VS : Vous vous êtes toujours appelés les Casseurs Flowters ?
G : On a eu des blazes douteux au début.
O : On avait “Le Scrabble”, ce qui est naze pour des mecs qui écoutaient un groupe appelé “Puzzle”. Et puis avant ça, on ne s’appelait même pas Orelsan et Gringe, mais Orel et Gringo.
VS : Pourquoi Gringe, d’ailleurs ?
G : Il faut demander à Orel, mais c’est un dérivé de “Gringo”. On a vraiment un vocabulaire qui nous appartient.
O : Son pseudo de rap, c’était ‘Gringo’. Et un moment, on l’a appelé “Grinjeaud” et puis on a fini par l’appeler “Gringe” (prononciation à la française), et maintenant entre nous on l’appelle Jeugue : c’est Gringe en verlan, et on a viré la dernière syllabe. C’est un peu con…

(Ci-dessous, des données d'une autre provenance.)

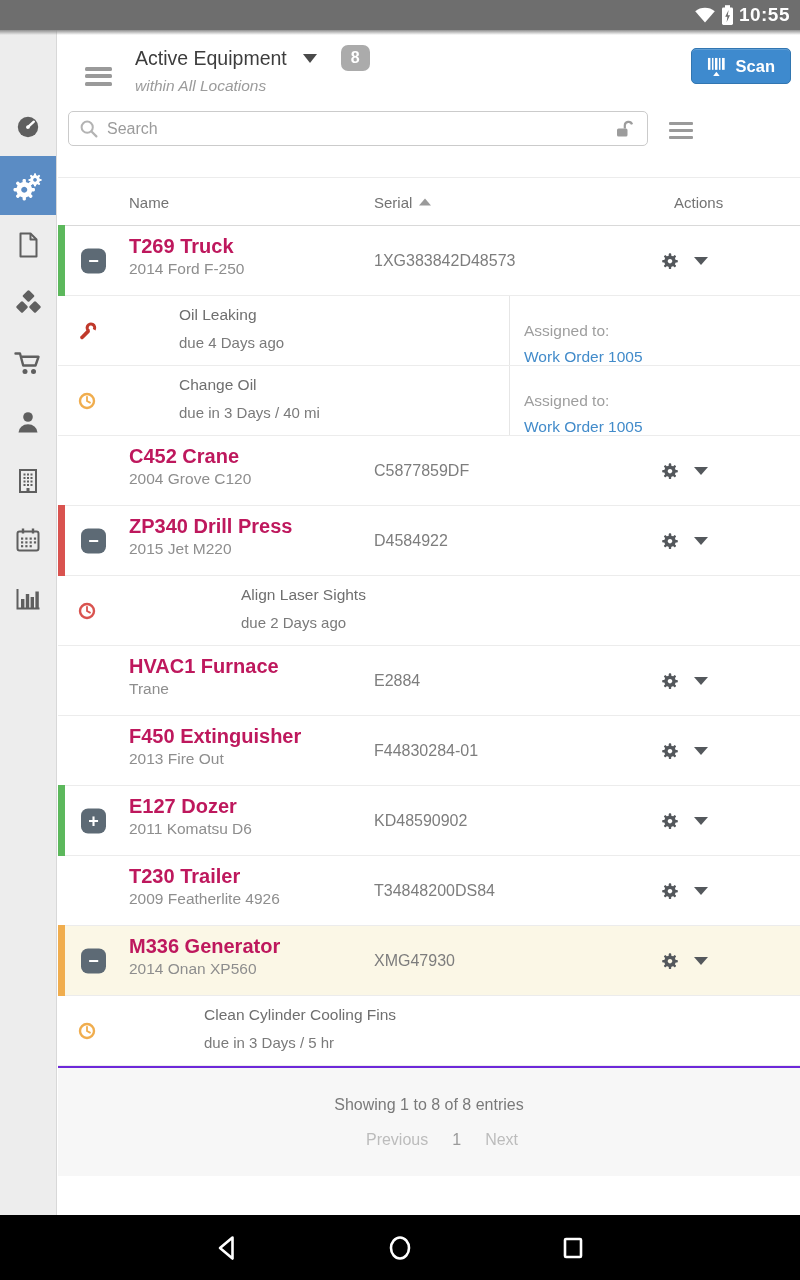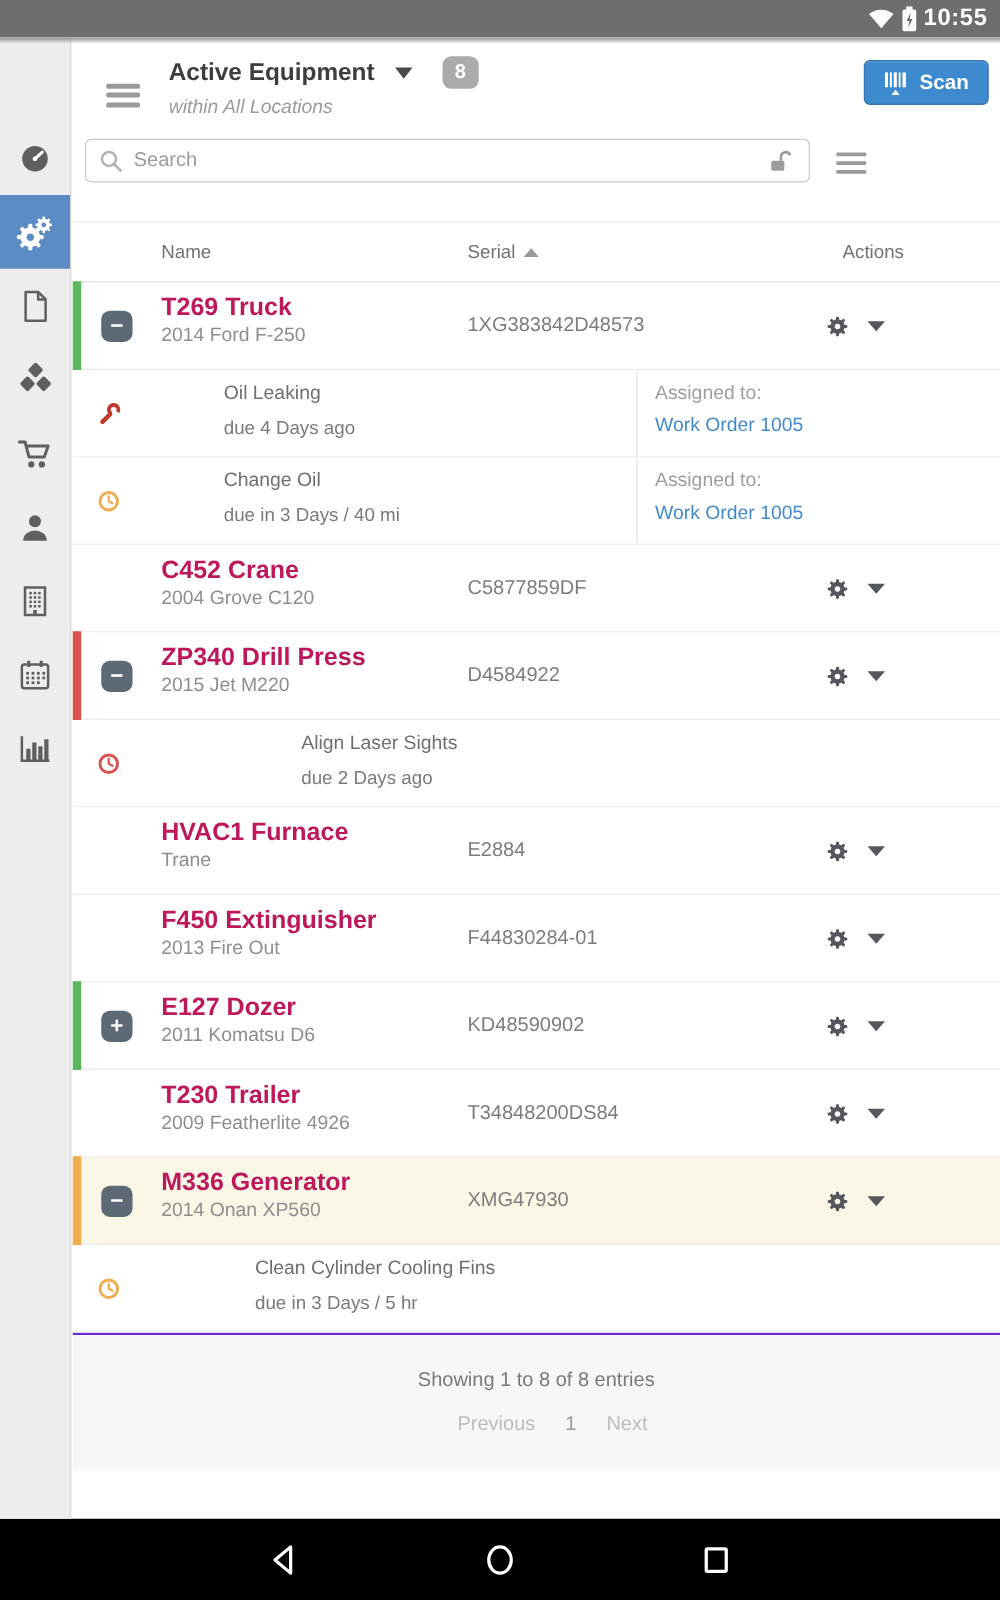--- a/index.html
+++ b/index.html
@@ -25,21 +25,21 @@
   .side-item{height:59px;display:flex;align-items:center;justify-content:center;cursor:pointer;}
 
   
   .card{position:absolute;left:58px;top:0;right:0;bottom:0;background:#fff;overflow:hidden;}
 
   .card-header{position:relative;height:70px;}
   .menu-btn{position:absolute;left:27px;top:33px;width:27px;background:none;border:none;padding:0;cursor:pointer;}
   .menu-btn i{display:block;width:27px;height:4px;background:#9a9a9a;border-radius:1.5px;margin:3.5px 0;}
   .title-block{position:absolute;left:77px;top:15px;}
   .title-row{display:flex;align-items:center;}
-  .page-title{margin:0;font-size:19.5px;font-weight:700;color:#3d3d3d;white-space:nowrap;}
+  .page-title{margin:0;font-size:19.5px;font-weight:400;color:#3d3d3d;white-space:nowrap;}
   .caret-down{width:0;height:0;border-left:7px solid transparent;border-right:7px solid transparent;
               border-top:9px solid #4a4a4a;margin-left:16px;}
   .count-badge{color:#fff;font-size:16px;font-weight:700;border-radius:7px;
                padding:4px 10px;margin-left:24px;}
   .subtitle{font-size:15.5px;color:#9b9b9b;margin-top:6px;font-style:italic;}
   .scan-btn{position:absolute;right:9px;top:18px;height:36px;border-radius:5px;color:#fff;
             font-size:16.5px;font-weight:700;display:flex;align-items:center;gap:10px;
             padding:0 15px;cursor:pointer;border:1px solid #3276b1;
             box-shadow:inset 0 1px 0 rgba(255,255,255,.18);}
 
@@ -76,21 +76,21 @@
   .gear-btn{cursor:pointer;display:flex;}
   .action-caret{width:0;height:0;border-left:7px solid transparent;border-right:7px solid transparent;
                 border-top:8px solid #54585c;cursor:pointer;}
 
   .subrow{position:relative;height:69px;border-bottom:1px solid #ececec;background:#fff;}
   .r-icon{position:absolute;left:20px;top:50%;transform:translateY(-50%);display:flex;}
   .r-title{position:absolute;top:10px;font-size:15.5px;color:#6f6f6f;white-space:nowrap;}
   .r-due{position:absolute;top:38px;font-size:15px;color:#7a7a7a;white-space:nowrap;}
   .assigned{position:absolute;left:451px;top:0;bottom:0;border-left:1px solid #e6e6e6;
             padding:10px 0 0 14px;box-sizing:border-box;}
-  .assigned-label{display:block;font-size:15.5px;color:#9e9e9e;margin-bottom:8px;}
+  .assigned-label{display:block;font-size:15.5px;color:#9e9e9e;margin-bottom:8px;margin-top:16px;}
   .wo-link{font-size:15.5px;text-decoration:none;cursor:pointer;}
 
   
   .table-footer{background:#f7f7f7;border-top:2px solid #6d28d9;height:110px;text-align:center;
                 box-sizing:border-box;padding-top:28px;font-size:16px;color:#7a7a7a;}
   .pagination{margin-top:17px;display:flex;justify-content:center;gap:24px;font-size:16px;margin-left:26px;}
   .pg-prev,.pg-next{color:#bcbcbc;cursor:pointer;}
   .pg-page{color:#9a9a9a;cursor:pointer;}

VS : Vous vous êtes rencontrés quand ?
G : On s’est rencontrés en 2000, quand je suis arrivé sur Caen. Je bossais dans un skate shop et Orel s’est pointé. On avait entendu parler l’un de l’autre par des amis communs, et il m’a directement demandé si je voulais monter un groupe avec lui. Je l’ai trouvé très audacieux. Du coup, je l’ai invité à manger dans un restaurant mexicain, et il a pris un steak d’autruche avec un jus de cactus ou un truc chelou, et j’ai vu qu’il avait un potentiel de folie qui m’a charmé.
O : Quand on a mangé au restaurant, c’était marrant, parce qu’on avait 16/17 ans et que je n’avais jamais fait ça avec un pote auparavant. Après on s’est procuré un peu de matériel et on a commencé à enregistrer nos premiers démos.
VS : Que pensez-vous apporter à l’autre d’un point de vue musical ? Pourquoi cette collaboration fonctionne-t-elle ?
G : Elle fonctionne parce qu’on a un mode de vie en commun, et qu’on est potes avant de faire du rap.
O : On avait à l’origine des styles vraiment différents, Gringe venait de banlieue parisienne, du coup, il écoutait beaucoup de rap parisien, qui est une école précise et qu’on a fini par adopter (en faisant quelques entorses). Moi j’écoutais beaucoup de rap américain, et à la base, je ne voulais pas trop rapper, je faisais des instrus. Je faisais plutôt de l’improvisation, donc peu de rimes, je ne rappais même pas dans les temps. Du coup en mélangeant nos deux mondes, on s’est retrouvés sur ce truc, un peu rigolo, certes, mais qui reste du rap.
VS : Vous réécoutez des morceaux que vous produisiez avant ? Vous avez honte ?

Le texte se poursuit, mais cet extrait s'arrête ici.